The pilot in the lead cockpit spoke over the ICS. “Initiating final weapon sequence. Armament switch… depressed. I show green lights above all loaded stations.”
“Look!” the copilot exclaimed with his head turned right. When the pilot leaned forward, he saw, to his horror, the flaming wing of his wingman a mile away, rolling through ninety degrees in a steepening dive as it belched black smoke. An excited call came from one of the trailing H-6s, and in shock the copilot turned to look at his pilot with wide eyes above his mask. Without speaking a word, they each realized what was next. The pilot wrenched the yoke in a sharp max-deflection left bank.
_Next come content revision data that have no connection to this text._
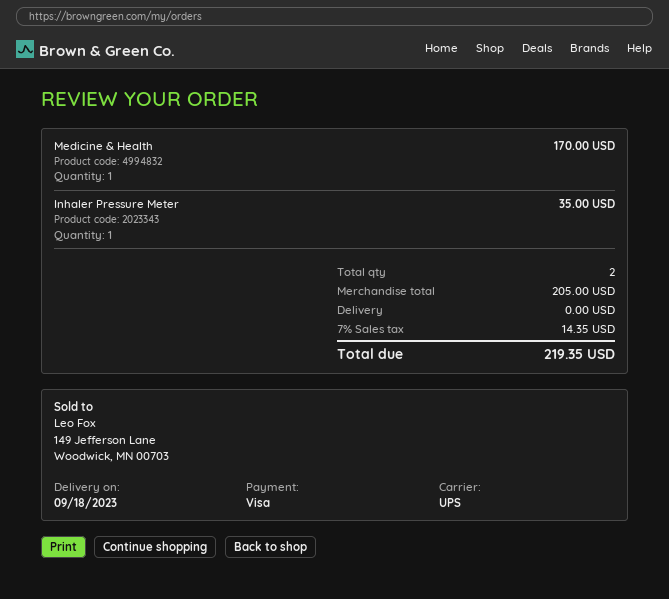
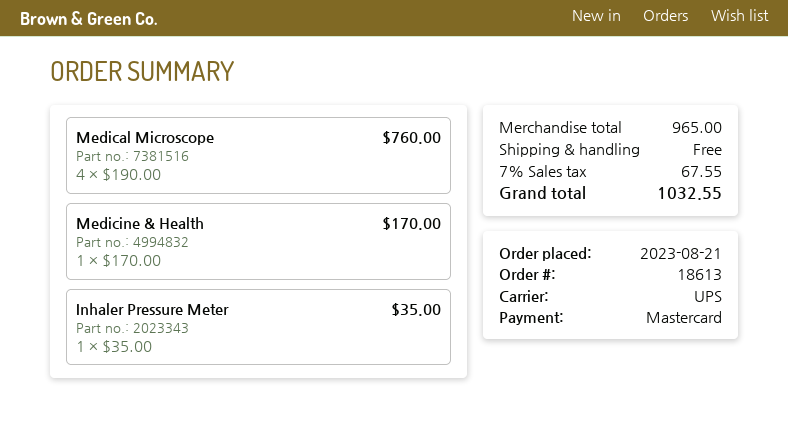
payment method: Visa -> Mastercard
Medical Microscope: none -> 4 for 760.00
subtotal: 205.00 -> 965.00
tax: 7% = 14.35 -> 7% = 67.55
total: 219.35 -> 1032.55

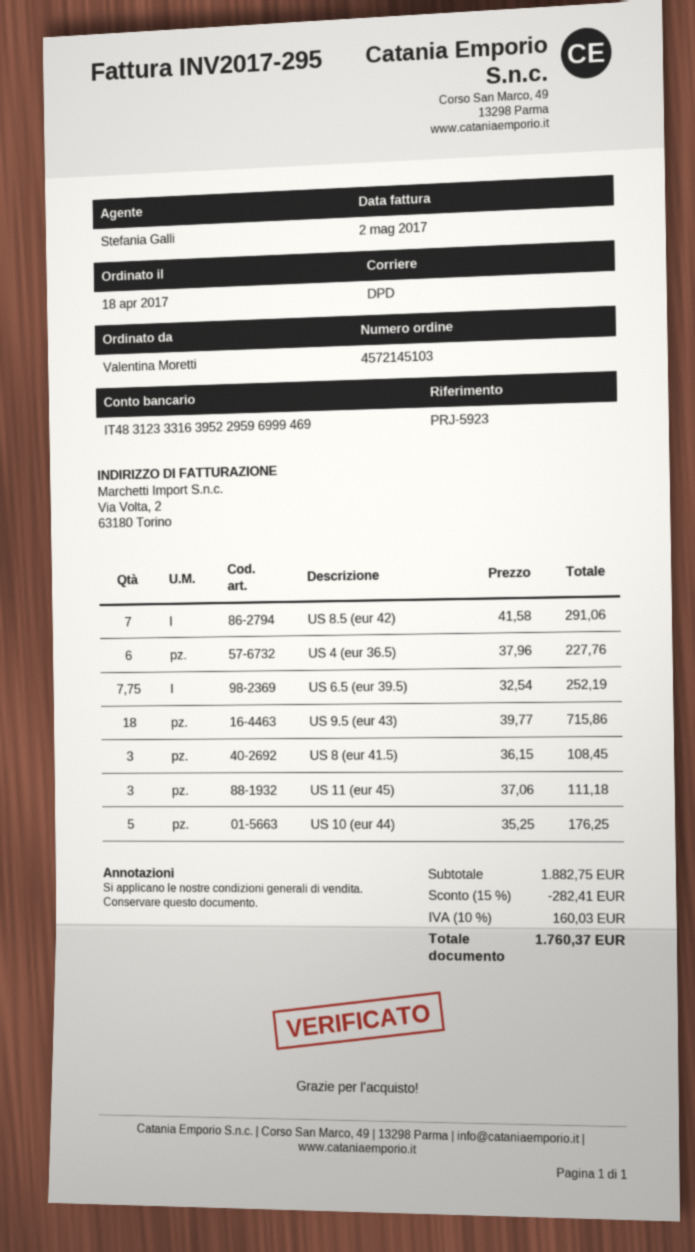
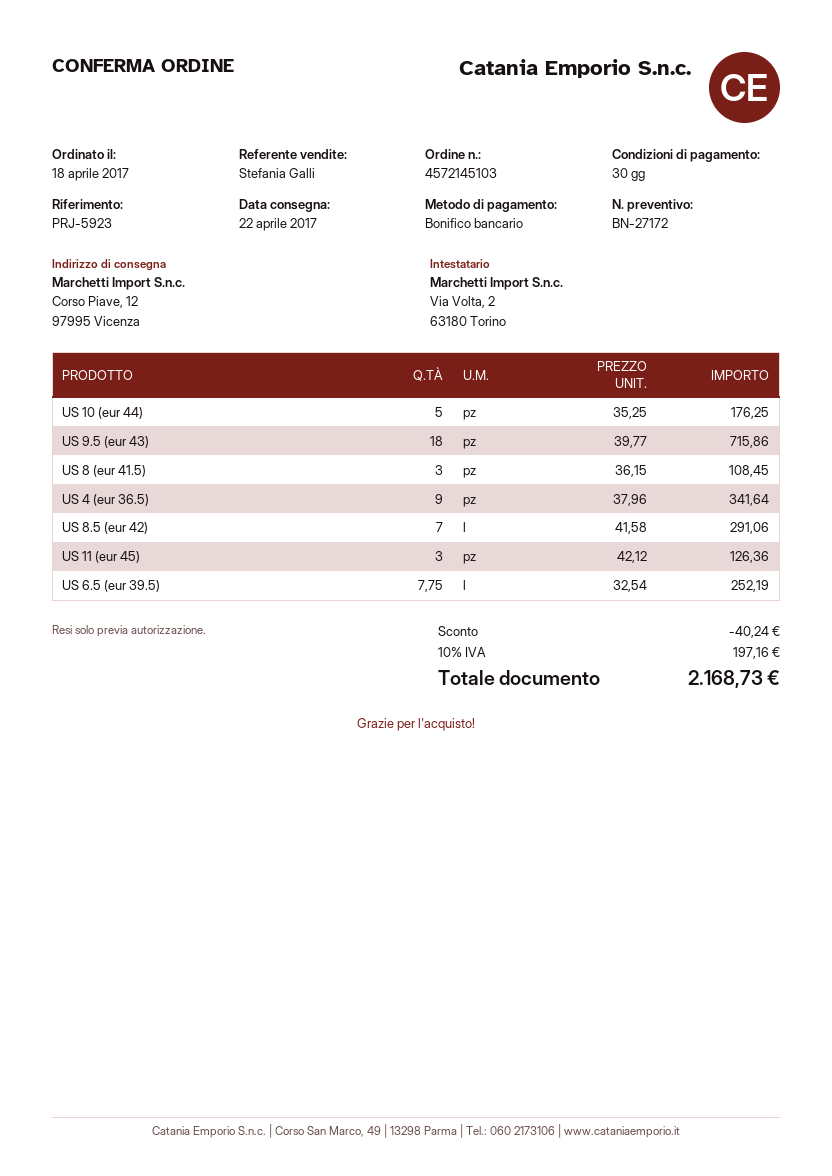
US 4 (eur 36.5): 6 x 37.96 = 227.76 -> 9 x 37.96 = 341.64
US 11 (eur 45): 3 x 37.06 = 111.18 -> 3 x 42.12 = 126.36
discount: 282.41 -> 40.24
tax: 10% = 160.03 -> 10% = 197.16
total: 1760.37 -> 2168.73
It was too late. Another SM-6, launched from the VLS tubes of Earl Gallaher far to the northeast, received its last E-2 data link guidance from Lookout 601 and, in a supersonic glide from the stratosphere, slammed into the H-6 at the left wing root, exploding the big turbofan engine and blowing the wing off the heavy bomber. The missiles on it were wrenched loose, and one detonated as the airstream pushed it back into the carriage pylon at 18 g’s. Two giant pieces of flaming aluminum cartwheeled through the sky trailing thick smoke. They ejected smaller pieces of fiery debris as they began their five-mile trip to the serene blue Philippine Sea below. In the cockpit, the pilots’ faces were smashed into the control columns by the sudden deceleration, rendering them unconscious. The bombardier and EW Officer seated behind them were killed by the initial blast, and, a minute later, the copilot awoke to freezing chaos, pain, confusion, and a final helpless dread as the world spun and the sea drew closer.
The trailing bomber pilots, after their own moment of shock at what they had witnessed ahead, each turned to escape. The H-6 on the left took a missile in the nose that killed the crew and destroyed both engines, which soon began to smoke and flame. The bomber entered a graceful corkscrew, and, halfway down, both wings were torn away. A massive fuel and weapon explosion followed. Only unrecognizable pieces emerged, streaming all shades of black and white smoke as more aluminum rain pelted the far seas.